The hospital transport team arrived two hours later to take Eddie and me. The next few days are now a blur, from MRI to surgery and multiple IV access attempts, until we finally got the news we’d be discharged tomorrow.

It’s been three days since my last shift and we transferred Eddie to our sister hospital, so the first thing Dr. X and I did when arriving today check his chart to find Eddie was diagnoses with septic arthritis at his shoulder which was surgically drained, placed on antibiotics and was being discharged today. We decided to call Eddie’s mom to see how she was dealing with the diagnosis, “I cannot thank you for taking the time to listen to my concerns and not dismissing me as a paranoid mother. The pediatricians here said if you all had not pushed for the MRI, Eddie’s state could have become critical,” she said.

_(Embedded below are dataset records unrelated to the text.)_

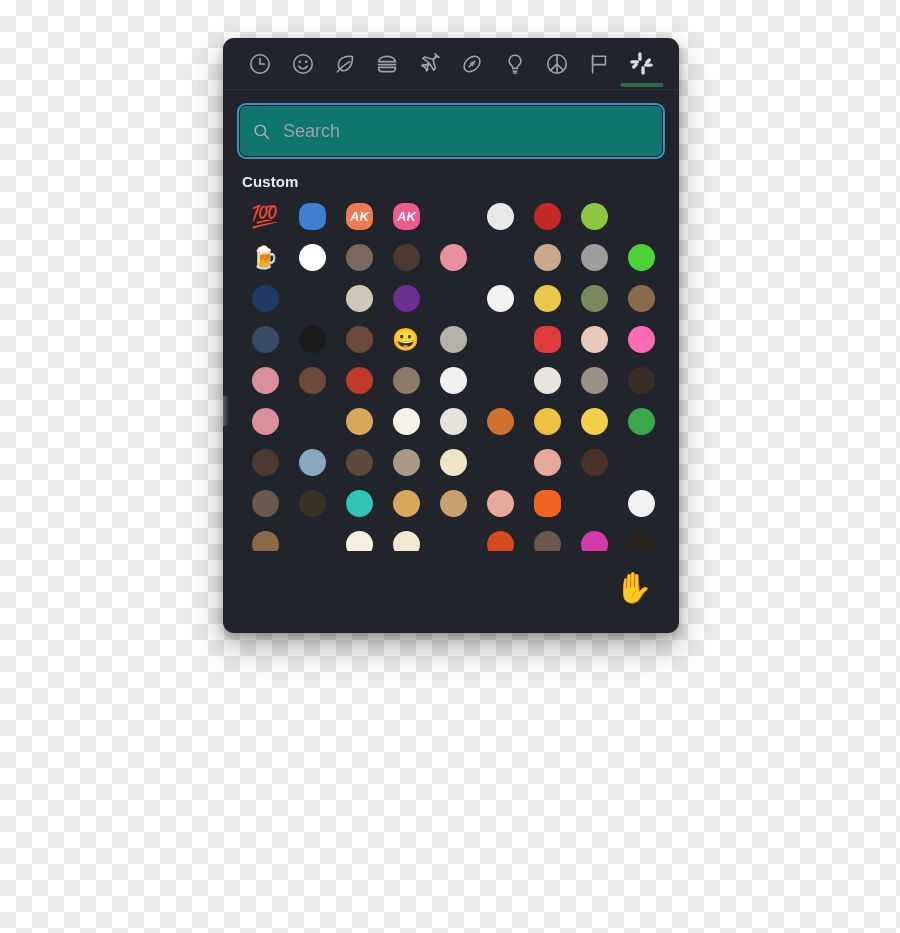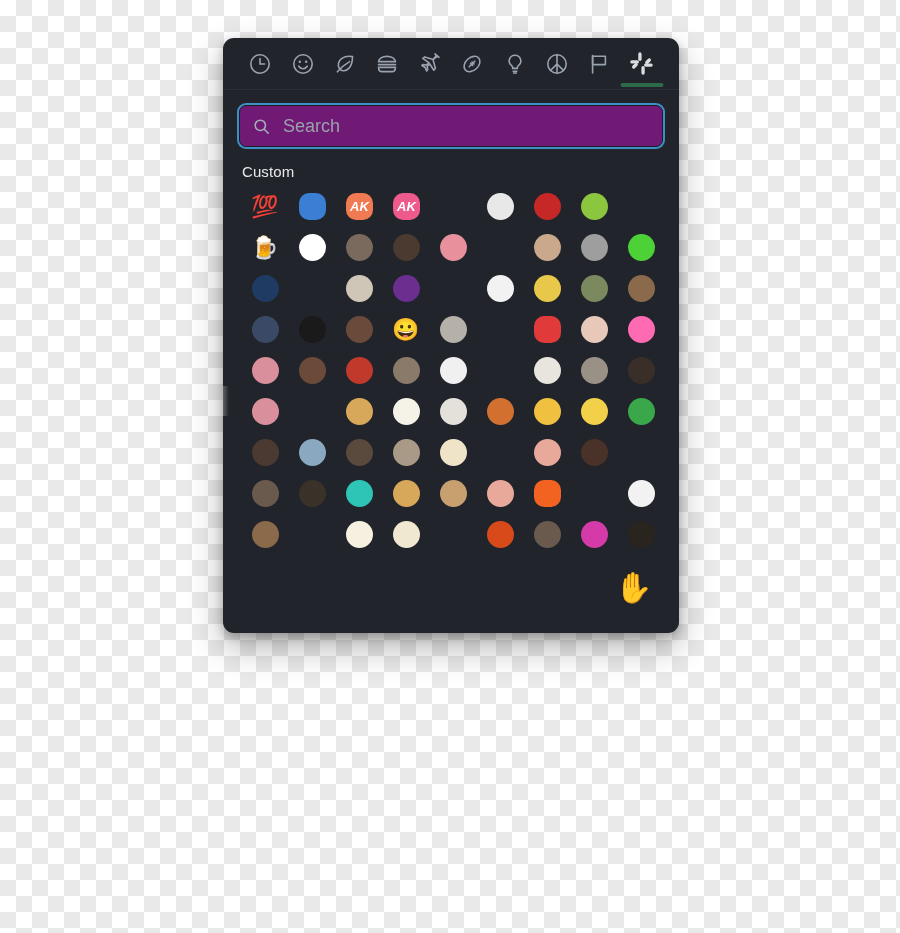--- a/index.html
+++ b/index.html
@@ -67,8 +67,8 @@
   
   .searchwrap{padding:15px 16px 0 16px;}
   .searchbox{
-    position:relative;height:42px;
-    background:#701a75;
+    position:relative;height:52px;
+    background:#0f766e;
     border-radius:7px;
     border:1px solid #1b1e24;
     box-shadow:0 0 0 2px #3d8fc4;

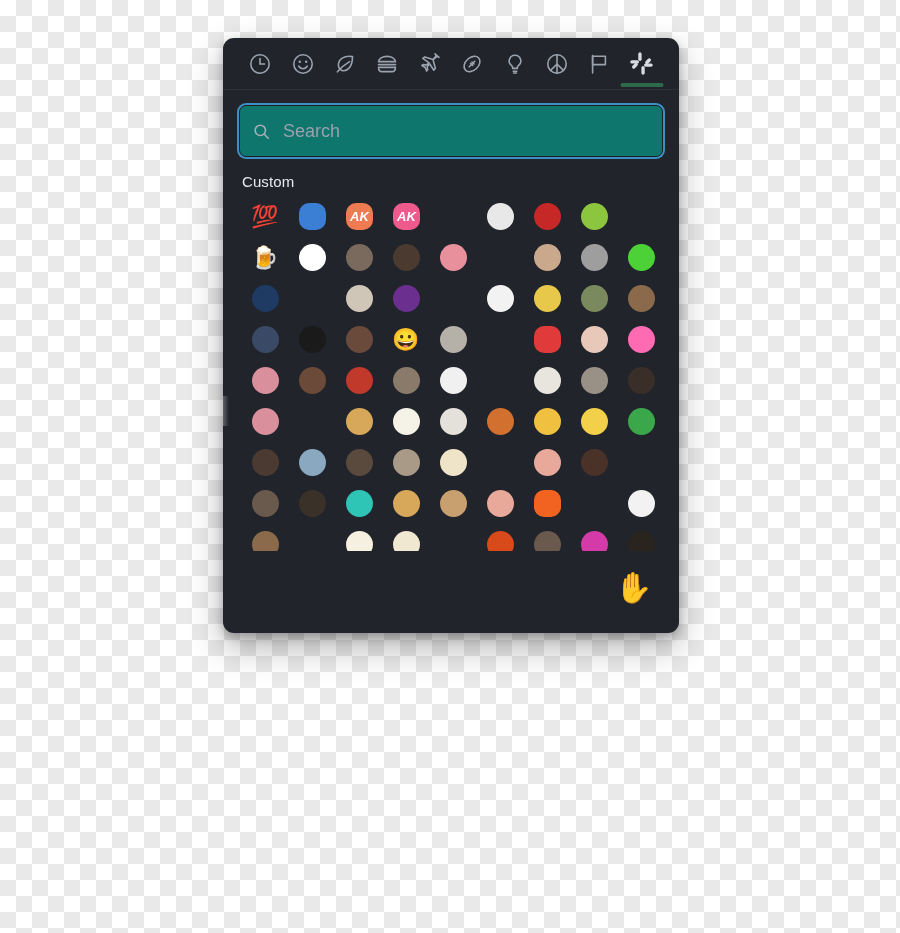--- a/index.html
+++ b/index.html
@@ -85,7 +85,7 @@
 
   
   .sectiontitle{
-    color:#e7e9ec;font-size:15px;font-weight:normal;
+    color:#e7e9ec;font-size:15px;font-weight:bold;
     padding:16px 16px 6px 19px;
     letter-spacing:.1px;
   }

Now I think about this case every time I hear a patient say, “I might be overacting” or “I just have a bad feeling,” because regardless of how many times I see a similar clinical presentation, each patient is different. If Dr. X and I would have assumed Eddie’s symptoms were like the other three “skin rash” chief complaints we had seen the day we met Eddie, his condition could have worsened. As I continue to pursue my career in medicine, I am consistently reminded about the importance of detail and knowing the patient and their family and how the slightest detail can change a diagnosis and treatment.